- Born: October 14, 1974 São Paulo, Brazil
- Died: March 26, 2011 (aged 36) São Paulo, Brazil
- Occupation(s): Actress, model, writer
- Height: 1.71/5 ft 6 in
- Partner: Álvaro de Miranda Neto
- Children: 2

= Cibele Dorsa =

Brazilian actress, model and writer

Cibele Dorsa (October 14, 1974 – March 26, 2011) was a Brazilian actress, model and writer. She also appeared on the cover of the April 2008 issue of Playboy Brazil.

==Personal life==
Dorsa had a relationship with Brazilian entrepreneur Fernando Oliva with whom she had a son, also named Fernando. Later she had a relationship with, but never married, show jumping rider Álvaro de Miranda Neto, who subsequently married Athina Onassis. Dorsa and Miranda Neto had a daughter named Viviane.

On June 7, 2008, Cibele Dorsa suffered a serious car accident that killed the friend who drove the car and caused her severe injuries. She stayed in the hospital for a month and was immobilized for two further months. She wrote a book titled 5:00 da Manhã (meaning 5:00 A.M. in Portuguese) about this tragic experience. The title is a reference to the hour when the accident occurred.
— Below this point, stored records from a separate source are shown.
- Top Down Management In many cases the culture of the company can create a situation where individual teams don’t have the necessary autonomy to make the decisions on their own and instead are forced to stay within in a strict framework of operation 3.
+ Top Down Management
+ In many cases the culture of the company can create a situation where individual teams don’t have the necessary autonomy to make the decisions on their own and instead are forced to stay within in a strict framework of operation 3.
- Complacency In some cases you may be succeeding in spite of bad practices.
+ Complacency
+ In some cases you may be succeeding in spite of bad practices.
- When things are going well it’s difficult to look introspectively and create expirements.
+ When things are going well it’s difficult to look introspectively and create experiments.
In 2010, she started a relationship with the E! Brazil TV presenter Gilberto Scarpa. They planned to marry in April 2011, but Scarpa committed suicide by jumping out of their apartment on January 30, 2011.

After Scarpa's death, Cibele gave several interviews detailing what happened that night. According to her, he wanted to go out and buy drugs, but she wouldn't allow him. To keep him at home, she agreed to have a threesome with him and another woman. However, once the woman was there, Scarpa grew agitated and wouldn't touch either her or Dorsa, saying he was going out to buy drugs. Dorsa, upset, told him their engagement was off; that she was not going to marry him and that he didn't love her more than he loved doing drugs. Scarpa then told her he would show her how much he loved her and jumped out of the window.

==Death==
After Scarpa's death, Dorsa suffered from severe depression. Dorsa died on March 26, 2011, after she committed suicide jumping from a window on the seventh floor of her apartment building in Morumbi, São Paulo. The suicide was confirmed by messages posted in her Twitter and a suicide letter addressed to her children. She sent her suicide letter to a Brazilian magazine, asking for her children's forgiveness (at the time, they were both living with Álvaro Affonso de Miranda and Athina Onassis in Europe) and saying she didn't believe she was committing suicide, for she already felt dead.